According to Rosenthal, Ever After’s plants will require “significantly lower capital expenditures and [operate at] lower production costs, providing a 700% increase in productivity compared to other cultivated meat technology platforms. We can produce more than 10 kilos of cultivated meat mass with just a 35-liter production bioreactor and have a proven path to scale and reach price parity.”

He added: “An Ever After 1,400-liter bioreactor can produce 400 kilos of cultivated meat, whereas using competing technologies, you’d need a 10,000+-liter bioreactor to produce an equivalent amount. We have a huge cost advantage.”

We’re also recycling our serum-free media, which allows us to reduce costs dramatically. Our system is very compact, so the total volume of the system is lower and more cost-effective in terms of media and supplements both for cell growth and differentiation.”

We’re planning to reveal the first product towards Q3 this year. It will be a whole cut type product, not nuggets or processed burgers.”

Down the road, however, Ever After hopes to serve as a technology enabler for the wider industry, he said: “We are looking to license our bioreactor technology.”

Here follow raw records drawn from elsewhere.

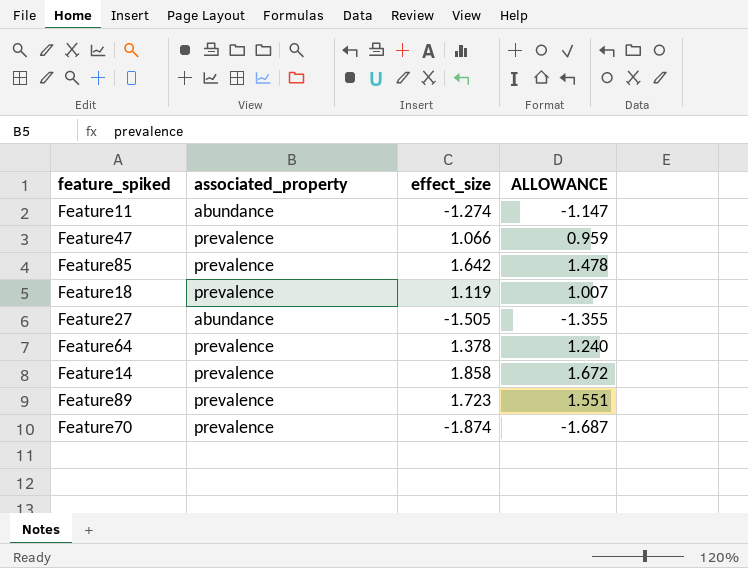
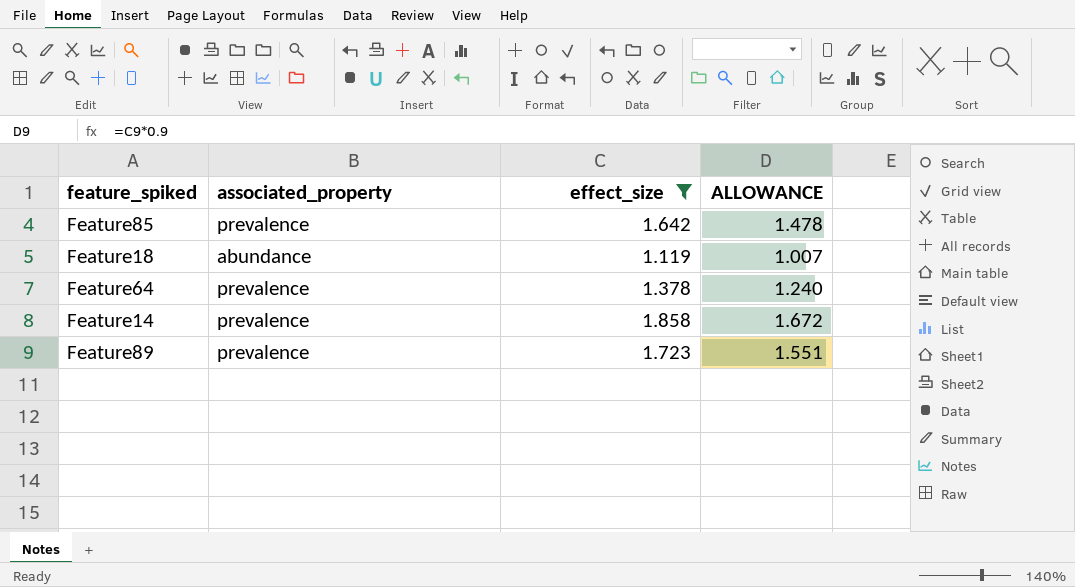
filter: none -> effect_size >= 1.119
Feature18 | associated_property: prevalence -> abundance

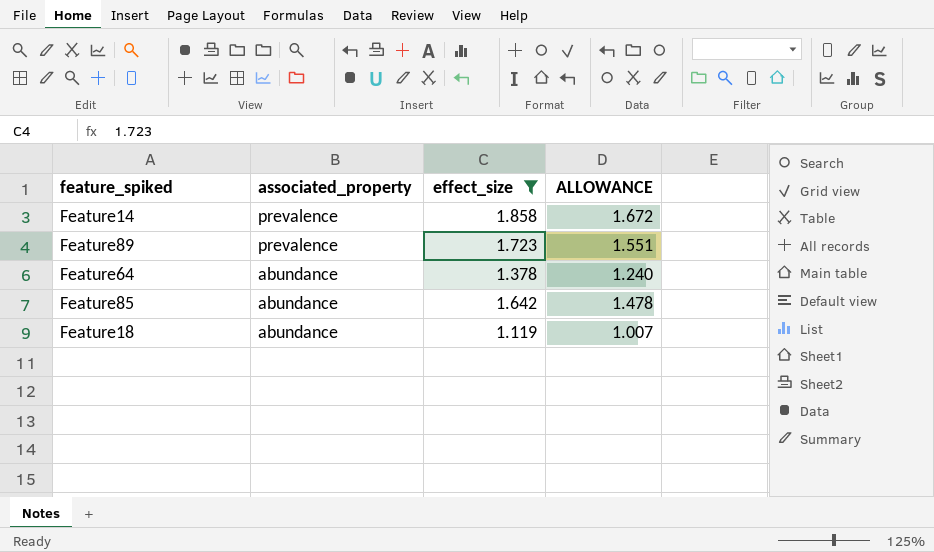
row order: none -> associated_property descending
Feature64 | associated_property: prevalence -> abundance
Feature85 | associated_property: prevalence -> abundance

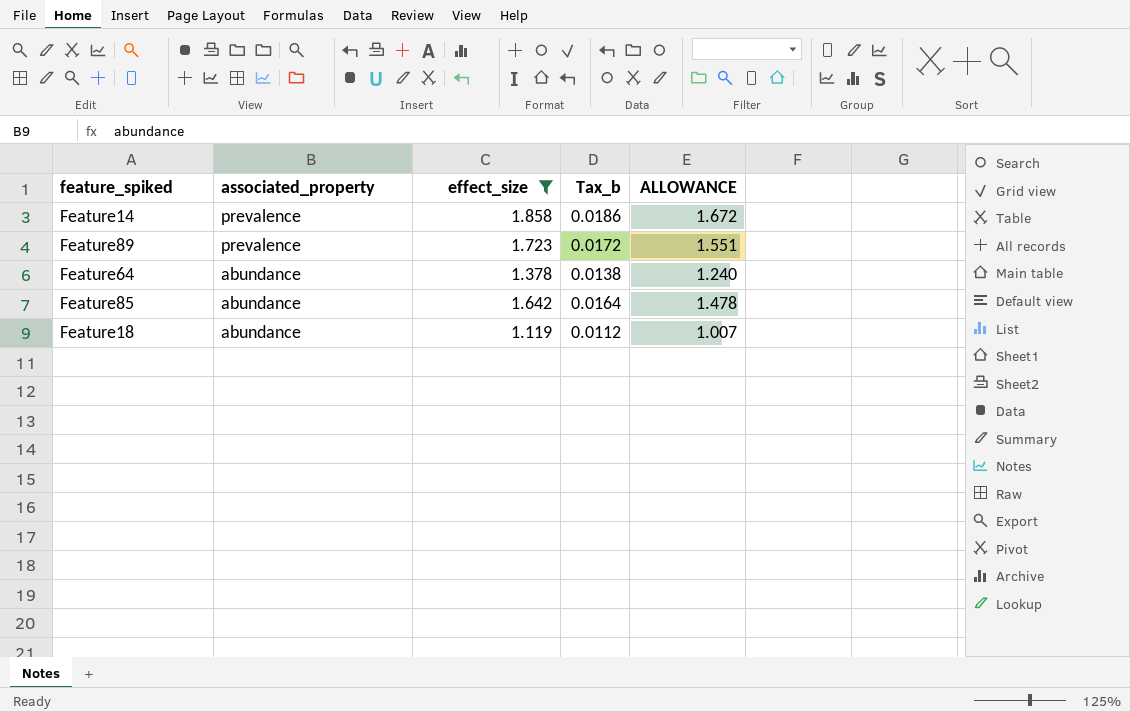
column Tax_b | formula: none -> [effect_size] * 0.01

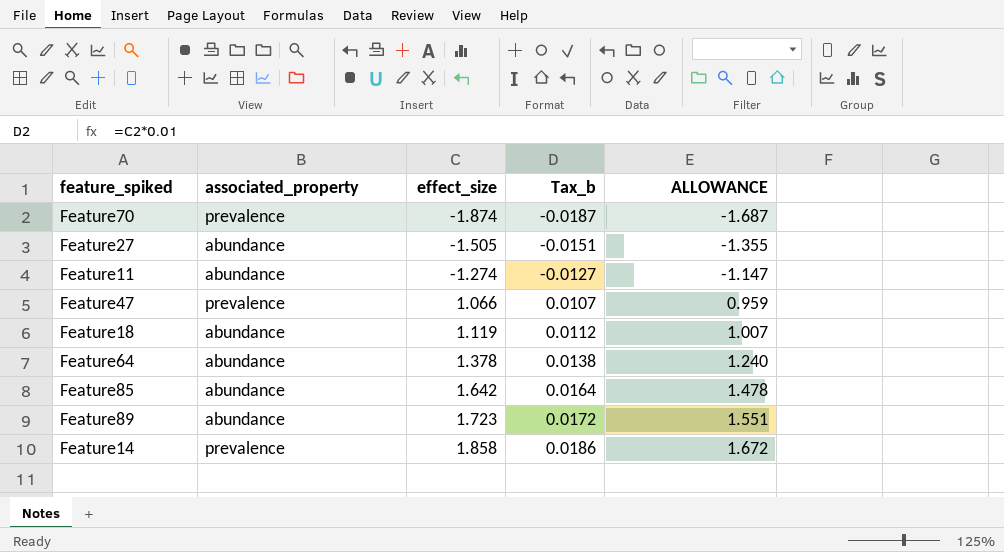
filter: effect_size >= 1.119 -> none
row order: associated_property descending -> effect_size ascending
Feature89 | associated_property: prevalence -> abundance

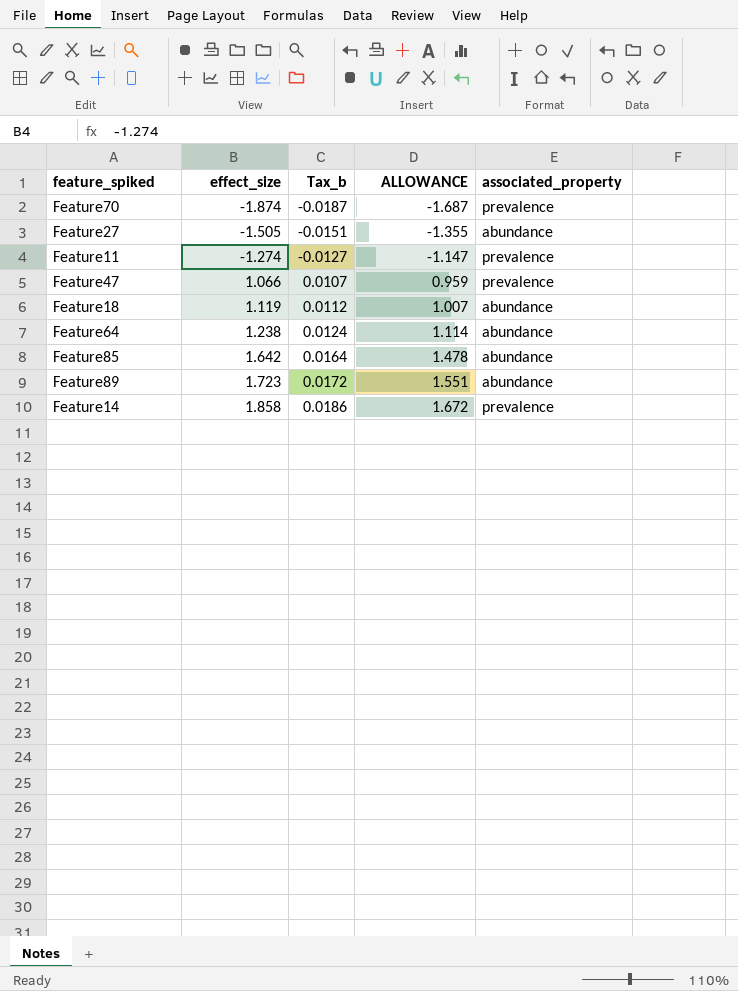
column associated_property | position: 2 -> 5
Feature11 | associated_property: abundance -> prevalence
Feature64 | effect_size: 1.378 -> 1.238
Feature64 | Tax_b: 0.0138 -> 0.0124
Feature64 | ALLOWANCE: 1.240 -> 1.114

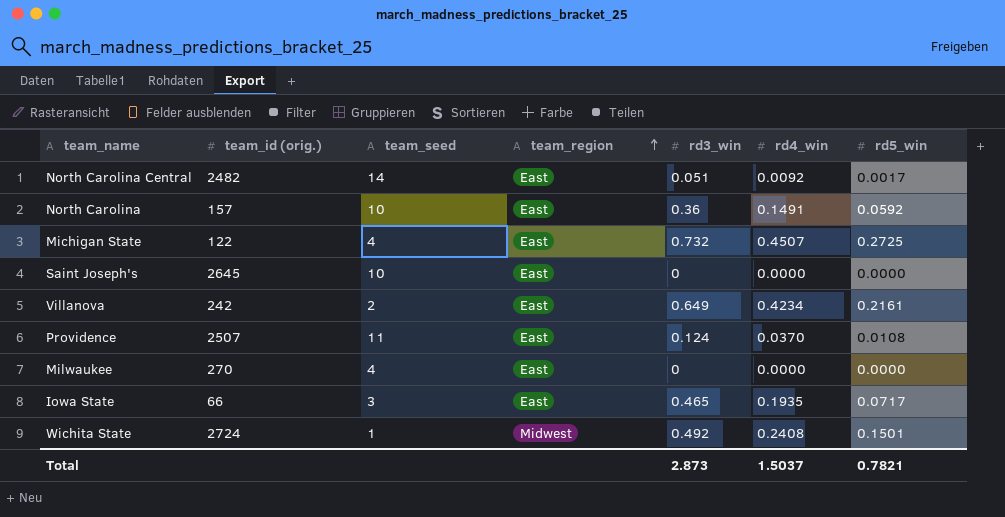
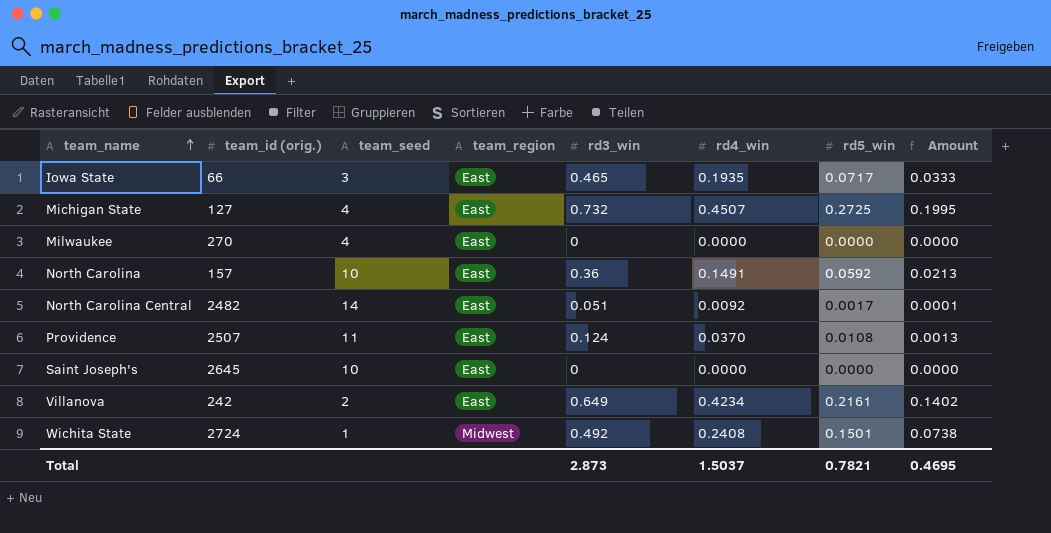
row order: team_region ascending -> team_name ascending
column Amount | formula: none -> [rd3_win] * [rd5_win]
Michigan State | team_id (orig.): 122 -> 127

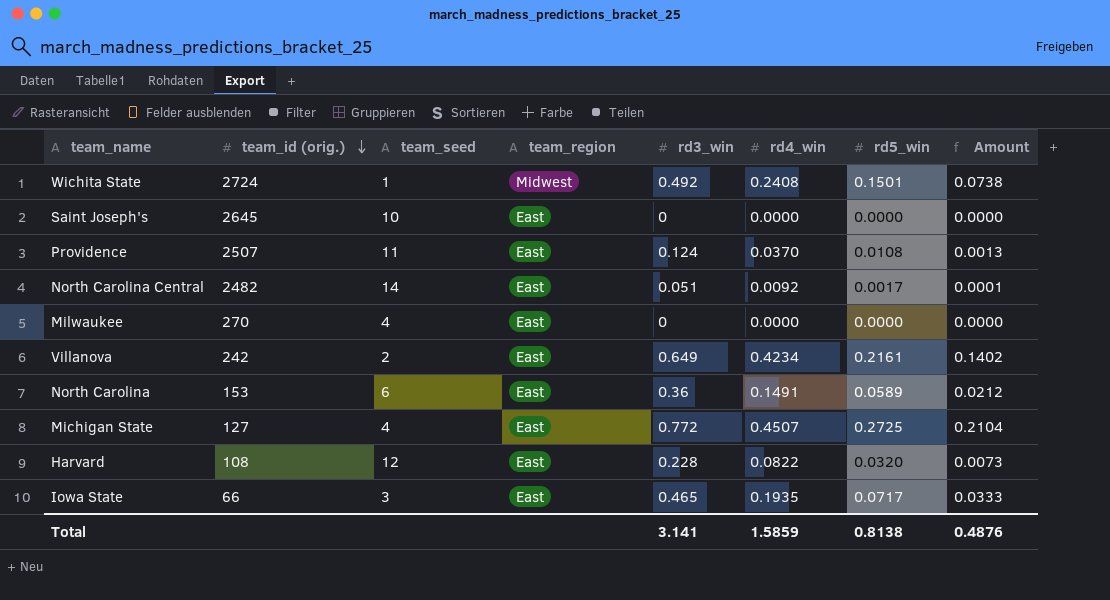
row order: team_name ascending -> team_id (orig.) descending
North Carolina | team_id (orig.): 157 -> 153
North Carolina | team_seed: 10 -> 6
North Carolina | rd5_win: 0.0592 -> 0.0589
North Carolina | Amount: 0.0213 -> 0.0212
Michigan State | rd3_win: 0.732 -> 0.772
Michigan State | Amount: 0.1995 -> 0.2104
row Harvard: none -> 108 | 12 | East | 0.228 | 0.0822 | 0.0320 | 0.0073
Total | rd3_win: 2.873 -> 3.141
Total | rd4_win: 1.5037 -> 1.5859
Total | rd5_win: 0.7821 -> 0.8138
Total | Amount: 0.4695 -> 0.4876

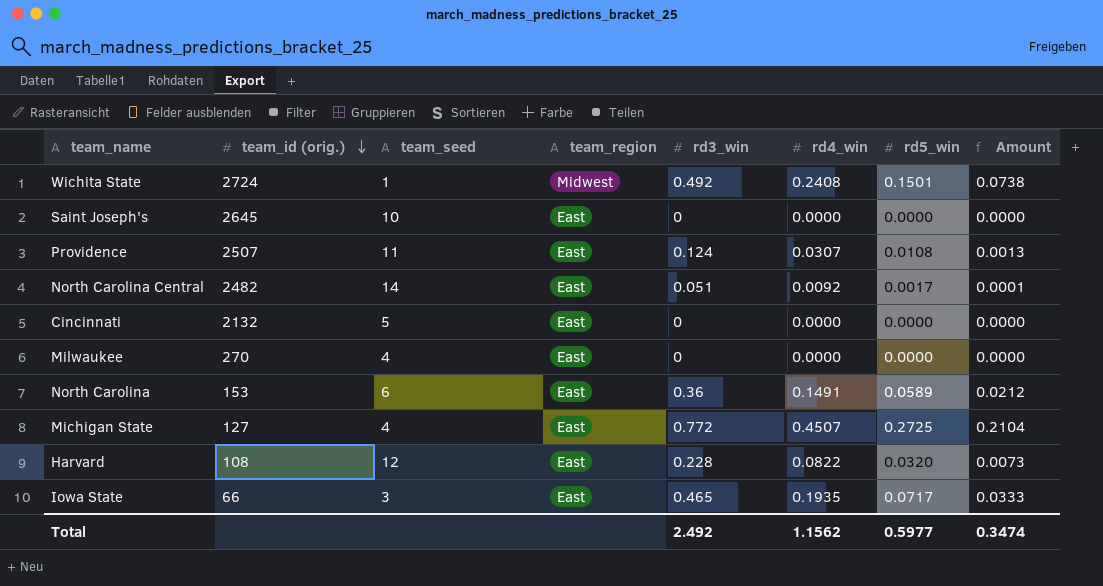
row Villanova: 242 | 2 | East | 0.649 | 0.4234 | 0.2161 | 0.1402 -> none
Providence | rd4_win: 0.0370 -> 0.0307
row Cincinnati: none -> 2132 | 5 | East | 0 | 0.0000 | 0.0000 | 0.0000
Total | rd3_win: 3.141 -> 2.492
Total | rd4_win: 1.5859 -> 1.1562
Total | rd5_win: 0.8138 -> 0.5977
Total | Amount: 0.4876 -> 0.3474

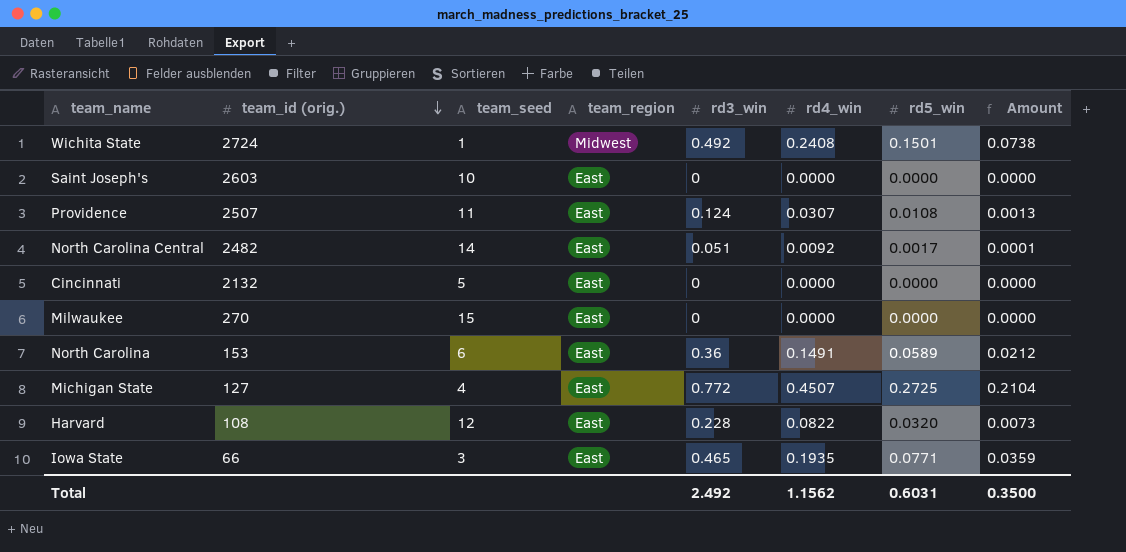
Saint Joseph's | team_id (orig.): 2645 -> 2603
Milwaukee | team_seed: 4 -> 15
Iowa State | rd5_win: 0.0717 -> 0.0771
Iowa State | Amount: 0.0333 -> 0.0359
Total | rd5_win: 0.5977 -> 0.6031
Total | Amount: 0.3474 -> 0.3500

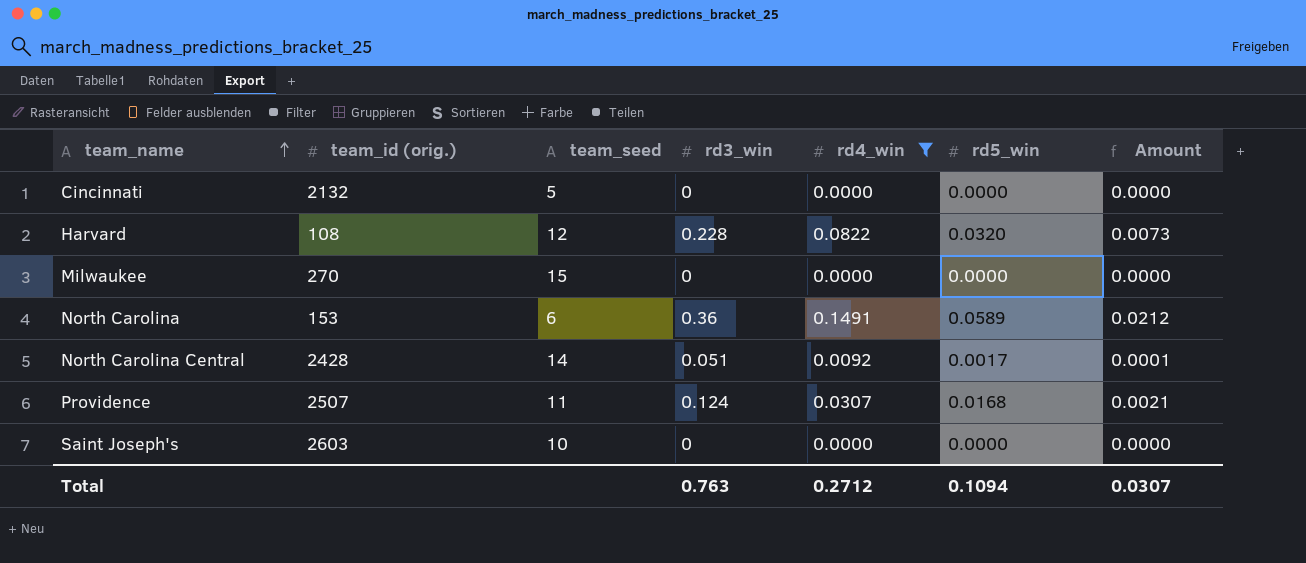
filter: none -> rd4_win <= 0.1491
row order: team_id (orig.) descending -> team_name ascending
column team_region | position: 4 -> none
North Carolina Central | team_id (orig.): 2482 -> 2428
Providence | rd5_win: 0.0108 -> 0.0168
Providence | Amount: 0.0013 -> 0.0021
Total | rd3_win: 2.492 -> 0.763
Total | rd4_win: 1.1562 -> 0.2712
Total | rd5_win: 0.6031 -> 0.1094
Total | Amount: 0.3500 -> 0.0307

As for funding, he said, “We have [enough] money for the next two years.”

Asked about regulatory approvals, he said: “We’re in ongoing discussions in Israel and the US, where what regulators are looking for is much clearer with the approval for UPSIDE Foods,” which recently received a ‘no questions’ letter from the US Food and Drug Administration affirming the safety of its process for cultivated chicken, he said.